The book, when it appeared in 2014, had 10 contributors. It has become a “case study” on the complexity of new product development. The story that we tell is about the extraction of protein from whey and its sale as a new food ingredient, by the New Zealand Dairy Industry.
 
To do that we had a new processing technology called ultrafiltration. The technique is to use a membrane that has pores so fine it can concentrate protein molecules in their natural state. Beginning during the 1970’s the technique was applied to whey by colleagues at the New Zealand Dairy Research Institute in Palmerston North. The true protein in whey is about only 0.5% of the whey volume. A saleable protein ingredient for the food industry needs to have 80% protein so the concentration factor is huge, while the membrane is rejecting smaller molecules like milk sugars and minerals.
 
A potential manufacturer of a suitable membrane was located in the U.S.A. and years of membrane development followed.
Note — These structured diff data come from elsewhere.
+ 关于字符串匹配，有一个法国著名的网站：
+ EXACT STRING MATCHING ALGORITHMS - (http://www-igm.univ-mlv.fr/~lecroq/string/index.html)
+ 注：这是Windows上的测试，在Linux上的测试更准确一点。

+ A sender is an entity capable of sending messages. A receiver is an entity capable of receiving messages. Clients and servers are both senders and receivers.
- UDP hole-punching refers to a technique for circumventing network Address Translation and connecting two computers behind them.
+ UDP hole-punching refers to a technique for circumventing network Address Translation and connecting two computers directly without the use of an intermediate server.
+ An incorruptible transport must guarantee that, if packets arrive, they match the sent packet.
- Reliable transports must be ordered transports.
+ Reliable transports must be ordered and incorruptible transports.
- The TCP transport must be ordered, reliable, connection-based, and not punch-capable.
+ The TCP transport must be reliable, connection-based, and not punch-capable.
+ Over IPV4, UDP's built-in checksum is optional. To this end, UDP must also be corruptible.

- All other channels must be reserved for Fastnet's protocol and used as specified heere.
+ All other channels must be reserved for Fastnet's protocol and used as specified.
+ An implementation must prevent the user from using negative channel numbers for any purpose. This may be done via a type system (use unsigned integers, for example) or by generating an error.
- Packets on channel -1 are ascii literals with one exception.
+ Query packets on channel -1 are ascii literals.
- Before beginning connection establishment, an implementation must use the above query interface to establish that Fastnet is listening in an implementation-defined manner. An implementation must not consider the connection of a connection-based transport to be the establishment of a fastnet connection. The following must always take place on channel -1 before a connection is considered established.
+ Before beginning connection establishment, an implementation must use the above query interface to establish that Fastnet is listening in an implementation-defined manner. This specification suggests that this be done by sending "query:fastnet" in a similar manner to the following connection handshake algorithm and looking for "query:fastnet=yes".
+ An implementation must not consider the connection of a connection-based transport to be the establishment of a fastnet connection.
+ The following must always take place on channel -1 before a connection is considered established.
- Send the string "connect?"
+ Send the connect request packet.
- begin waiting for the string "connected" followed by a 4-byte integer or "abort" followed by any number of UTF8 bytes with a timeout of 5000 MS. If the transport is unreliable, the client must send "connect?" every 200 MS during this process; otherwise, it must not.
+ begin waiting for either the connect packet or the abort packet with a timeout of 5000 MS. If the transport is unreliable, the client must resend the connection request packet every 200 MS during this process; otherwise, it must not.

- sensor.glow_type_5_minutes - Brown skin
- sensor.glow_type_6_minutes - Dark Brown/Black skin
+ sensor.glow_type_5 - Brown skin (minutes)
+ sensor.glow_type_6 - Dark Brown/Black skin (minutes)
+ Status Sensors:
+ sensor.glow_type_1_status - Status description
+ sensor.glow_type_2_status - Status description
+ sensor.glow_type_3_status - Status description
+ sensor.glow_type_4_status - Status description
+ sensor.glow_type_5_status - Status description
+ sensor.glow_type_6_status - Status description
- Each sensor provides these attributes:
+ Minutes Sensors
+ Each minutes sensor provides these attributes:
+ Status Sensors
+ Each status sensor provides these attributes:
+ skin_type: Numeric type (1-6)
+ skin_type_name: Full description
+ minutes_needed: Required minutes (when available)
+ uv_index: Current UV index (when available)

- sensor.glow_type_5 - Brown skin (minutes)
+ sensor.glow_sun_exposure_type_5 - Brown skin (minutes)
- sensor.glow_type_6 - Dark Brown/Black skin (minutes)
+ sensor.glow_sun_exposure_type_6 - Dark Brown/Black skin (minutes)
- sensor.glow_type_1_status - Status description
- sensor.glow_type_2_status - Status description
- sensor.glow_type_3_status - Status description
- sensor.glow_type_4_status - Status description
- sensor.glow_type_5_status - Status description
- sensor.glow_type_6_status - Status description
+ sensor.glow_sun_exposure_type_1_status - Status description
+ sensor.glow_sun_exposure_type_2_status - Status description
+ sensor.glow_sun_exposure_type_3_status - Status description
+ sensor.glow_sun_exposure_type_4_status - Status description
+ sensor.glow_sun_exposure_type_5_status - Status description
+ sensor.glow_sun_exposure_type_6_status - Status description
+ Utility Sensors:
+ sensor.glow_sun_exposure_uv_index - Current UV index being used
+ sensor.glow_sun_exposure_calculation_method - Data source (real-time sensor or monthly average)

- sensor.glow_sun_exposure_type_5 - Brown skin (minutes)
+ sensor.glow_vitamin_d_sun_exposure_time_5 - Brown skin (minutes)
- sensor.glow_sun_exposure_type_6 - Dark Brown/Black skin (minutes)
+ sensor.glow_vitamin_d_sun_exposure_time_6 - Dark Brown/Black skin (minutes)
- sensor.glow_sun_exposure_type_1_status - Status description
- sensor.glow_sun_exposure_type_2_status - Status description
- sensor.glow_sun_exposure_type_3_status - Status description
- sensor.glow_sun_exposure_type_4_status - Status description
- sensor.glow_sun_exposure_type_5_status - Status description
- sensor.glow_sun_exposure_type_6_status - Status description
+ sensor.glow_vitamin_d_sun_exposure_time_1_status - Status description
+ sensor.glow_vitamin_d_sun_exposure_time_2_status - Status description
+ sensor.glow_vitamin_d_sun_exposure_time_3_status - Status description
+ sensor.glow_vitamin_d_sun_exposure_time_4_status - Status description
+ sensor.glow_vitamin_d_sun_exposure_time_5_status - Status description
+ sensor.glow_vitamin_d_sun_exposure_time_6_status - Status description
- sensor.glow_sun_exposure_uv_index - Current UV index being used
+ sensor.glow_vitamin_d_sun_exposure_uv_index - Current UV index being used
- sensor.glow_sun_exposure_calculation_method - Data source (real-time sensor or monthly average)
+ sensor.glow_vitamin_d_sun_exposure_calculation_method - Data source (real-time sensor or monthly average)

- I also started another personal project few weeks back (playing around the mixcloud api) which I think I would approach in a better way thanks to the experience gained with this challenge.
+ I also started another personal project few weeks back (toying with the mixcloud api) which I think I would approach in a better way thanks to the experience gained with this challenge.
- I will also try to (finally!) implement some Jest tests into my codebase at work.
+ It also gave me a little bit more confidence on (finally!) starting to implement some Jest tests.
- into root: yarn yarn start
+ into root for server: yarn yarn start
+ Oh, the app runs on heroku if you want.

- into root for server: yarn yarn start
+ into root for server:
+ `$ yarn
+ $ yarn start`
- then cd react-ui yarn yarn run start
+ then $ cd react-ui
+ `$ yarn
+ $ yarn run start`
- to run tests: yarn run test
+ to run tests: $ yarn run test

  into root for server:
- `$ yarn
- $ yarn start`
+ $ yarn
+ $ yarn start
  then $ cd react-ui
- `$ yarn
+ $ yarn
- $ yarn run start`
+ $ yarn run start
Eventually, a commercially useable ultrafiltration plant was made and used at a dairy company site in the Waikato.
 
A potential customer was identified. It was Coca-Cola who aimed to produce a protein fortified acidic drink in Latin America. Their requirements demanded modification of the protein to suit their needs. Technically this was achieved after a lot of “to and fro” sampling. But the whole concept fell apart when the marketing strategies of Coca-Cola shifted.
 
We were left with a technology and a product without a home. Happily, we learned to modify the protein for other uses and it found a home as an ingredient for a food in Japan. It was far more costly than other dairy proteins yet the application justified the price. Finally, we were to find better ways to use ultrafiltration (and later ion exchange resin technology).
 
Markets were eventually identified and the business grew to include all the available resources of whey in New Zealand. The entire exercise took 30 years to achieve and will go on for a long time yet.
 
The lessons for success that we learned are:
  1. Stay close to your customers,
  2. Compete with leading-edge technology,
  3. Create a supportive environment for innovation, and
  4. Manage branding, intellectual property and know-how.
 
Today, if some smart person tells you that the dairy industry must produce specialised products; tell them they are 40 years too late.
 
And, if you hear about “dirty dairying”, reflect for a moment that the dairy processing plants are never an environmental concern. That is a direct spin-off from the success of protein technologies that made whey too valuable to be discarded – as it once was.